L'UE et l'Union africaine ont jeté les bases d'un "partenariat rénové" lors d'un sommet à Bruxelles, avec une aide pour produire des vaccins anti-Covid en Afrique et une stratégie d'investissements de 150 milliards d'euros pour contrer les influences russe et chinoise.
Le président de l'Union africaine (UA), le Sénégalais Macky Sall, a appelé à "'installer un nouveau logiciel adapté aux mutations en cours", à l'unisson des dirigeants des deux continents réunis depuis jeudi pour "réinventer" leur relation lors de ce 6e sommet UE-Afrique.
Les Vingt-Sept ont officiellement lancé leur "stratégie globale d'investissements" d'au moins 150 milliards d'euros sur sept ans pour "aider des projets voulus et portés par les Africains", avec priorité aux infrastructures de transport, réseaux numériques et énergie, selon la déclaration finale de la rencontre.
"Cette enveloppe, si elle est effectivement mobilisée, constitue une avancée considérable et un pont entre nos continents", a salué Macky Sall.
Un "mécanisme de suivi" est prévu tous les six mois pour s'assurer que les projets "débouchent sur des résultats tangibles", a précisé le président du Conseil européen, Charles Michel.
Alors que l'Afrique, riche en matières premières, attire des investissements et prêts colossaux de la Chine, quitte à endetter les pays bénéficiaires, "l'UE veut être le partenaire de référence pour le financement des infrastructures, et le faire de manière exemplaire en termes de climat, de qualité, de soutenabilité", a assuré le président français Emmanuel Macron.
Plusieurs grands projets sont identifiés. Mais si l'Afrique, dont la moitié de la population reste privée d'électricité, veut continuer de recourir aux énergies fossiles, les Européens privilégient les investissements "verts".
"Un partenariat renforcé, cela signifie joindre nos forces pour combattre le changement climatique", a insisté la présidente de la Commission européenne, Ursula von der Leyen, appelant à muscler hydroélectrique, solaire et hydrogène vert.
-Différend sur les brevets-Les Européens, qui promettent d'avoir fourni d'ici l'été aux Africains un total cumulé d'au moins 450 millions de doses de vaccins anti-Covid, vont également aider des pays africains à produire des vaccins à ARN messager, un programme dévoilé vendredi par l'Organisation mondiale de la santé.

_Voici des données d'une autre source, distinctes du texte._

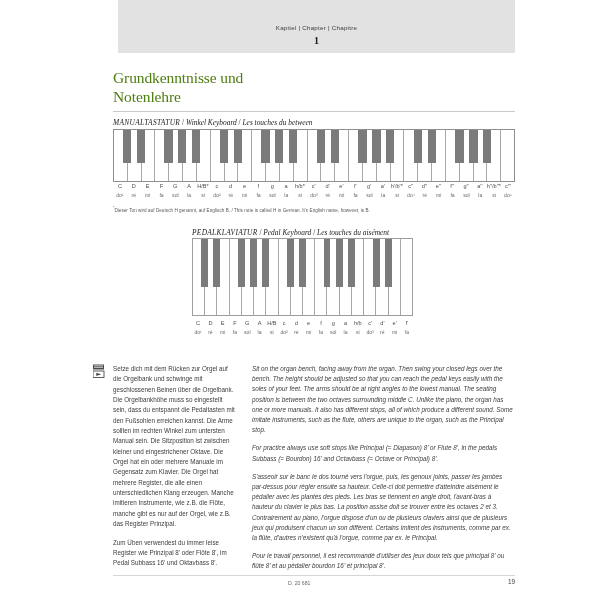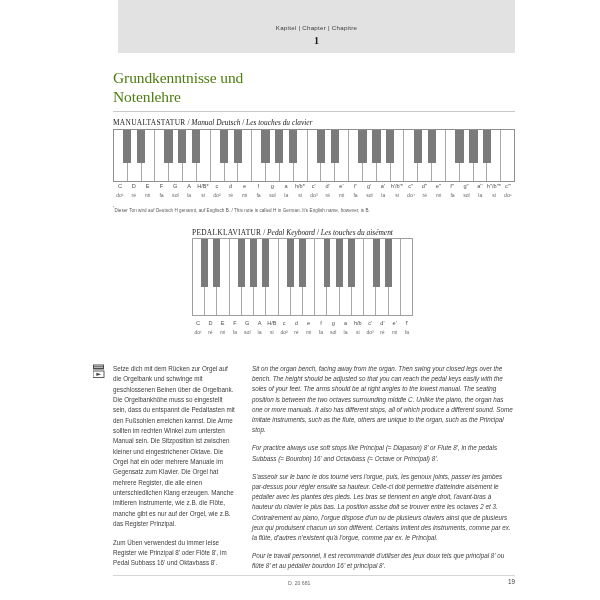"MANUALTASTATUR" .sec-caption .cap-de { font-style: none -> italic }
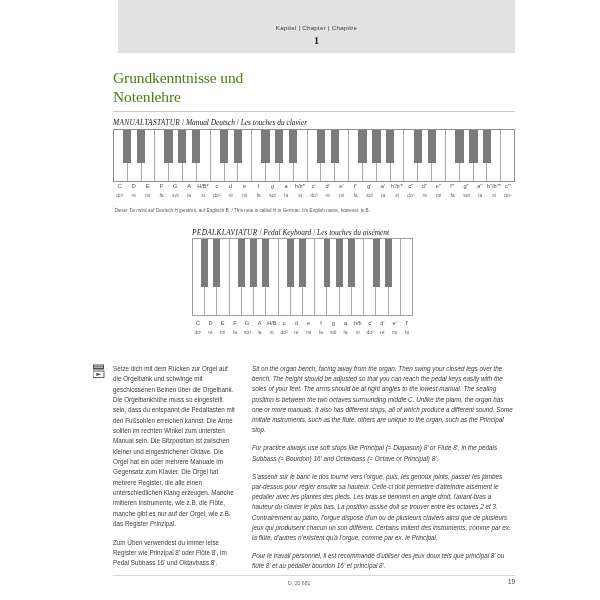"Manual Deutsch" span.cap-it { text: Manual Deutsch -> Winkel Keyboard }
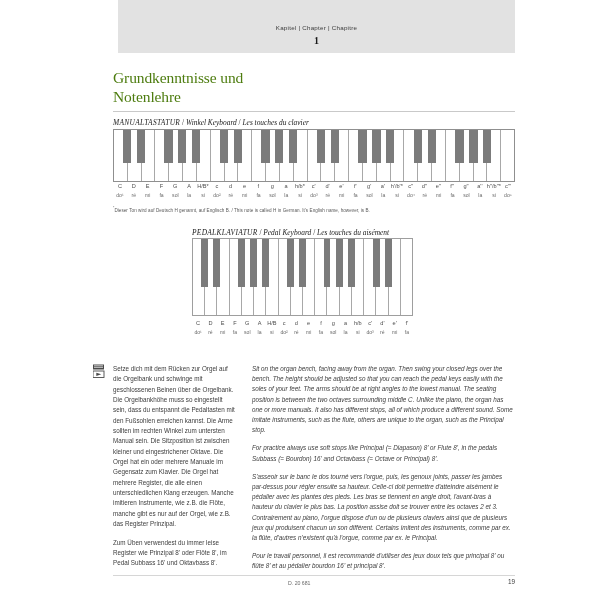"Les touches du clavier" span.cap-it { text: clavier -> between }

L'UE mobilisera également 425 millions d'euros pour accélérer les campagnes de vaccination, en soutenant la distribution des doses et la formation d'équipes médicales. Seuls 11% des Africains sont vaccinés contre le Covid-19.
En revanche, préconisant un transfert encadré des technologies, les Européens ont rappelé leur opposition à une levée des brevets des vaccins, âprement réclamée par leurs homologue africains, en particulier le président sud-africain Cyril Ramaphosa.
Un rendez-vous a néanmoins été fixé "au printemps" à Bruxelles pour discuter de ce différend, laissant espérer à Macky Sall "un compromis dynamique".
- Redistribution - Appelant à des "contributions volontaires et ambitieuses", les Européens ont également ouvert la voie à une redistribution accrue aux Africains des "Droits de tirage spéciaux" destinés aux pays riches --des titres que le Fonds monétaire international (FMI) alloue aux Etats, qui peuvent les convertir en devises et les dépenser sans s'endetter.
Jusqu'ici, les Européens ont collectivement redistribué à l'Afrique 13 milliards de dollars de leurs DTS, sur les 55 milliards réalloués par les pays riches au niveau mondial en faveur du continent -- très en-deçà de l'objectif des 100 milliards réclamés par l'UA pour amortir l'impact de la pandémie. Un résultat jugé très insuffisant par plusieurs dirigeants africains et des ONG.
Face à l'instabilité du continent, alimentée par des coups d'Etat et le terrorisme, et après l'annonce par Paris de son retrait du Mali, l'UE s'est aussi engagée à aider les opérations de paix menées par les forces africaines, en les formant et en renforçant leurs équipements.
Les Européens s'alarment des agissements dans plusieurs pays africains des mercenaires du groupe privé russe Wagner.
L'UE et l'UA s'engagent par ailleurs à "empêcher l'immigration irrégulière" et à "réaliser des progrès effectifs" sur le retour et la réintégration dans leur pays d'origine des migrants en situation irrégulière dans l'UE.
Enfin, alors que les Européens sont régulièrement critiqués pour leur soutien à des régimes africains jugés autoritaires, la déclaration finale rappelle l'attachement de l'UE et de l'UA au "respect des principes démocratiques, de la bonne gouvernance, de l'Etat de droit" et à la protection des droits humains.
Suspendus par l'UA après des coups d'Etat, le Mali, le Burkina Faso, la Guinée et le Soudan n'étaient pas représentés à Bruxelles.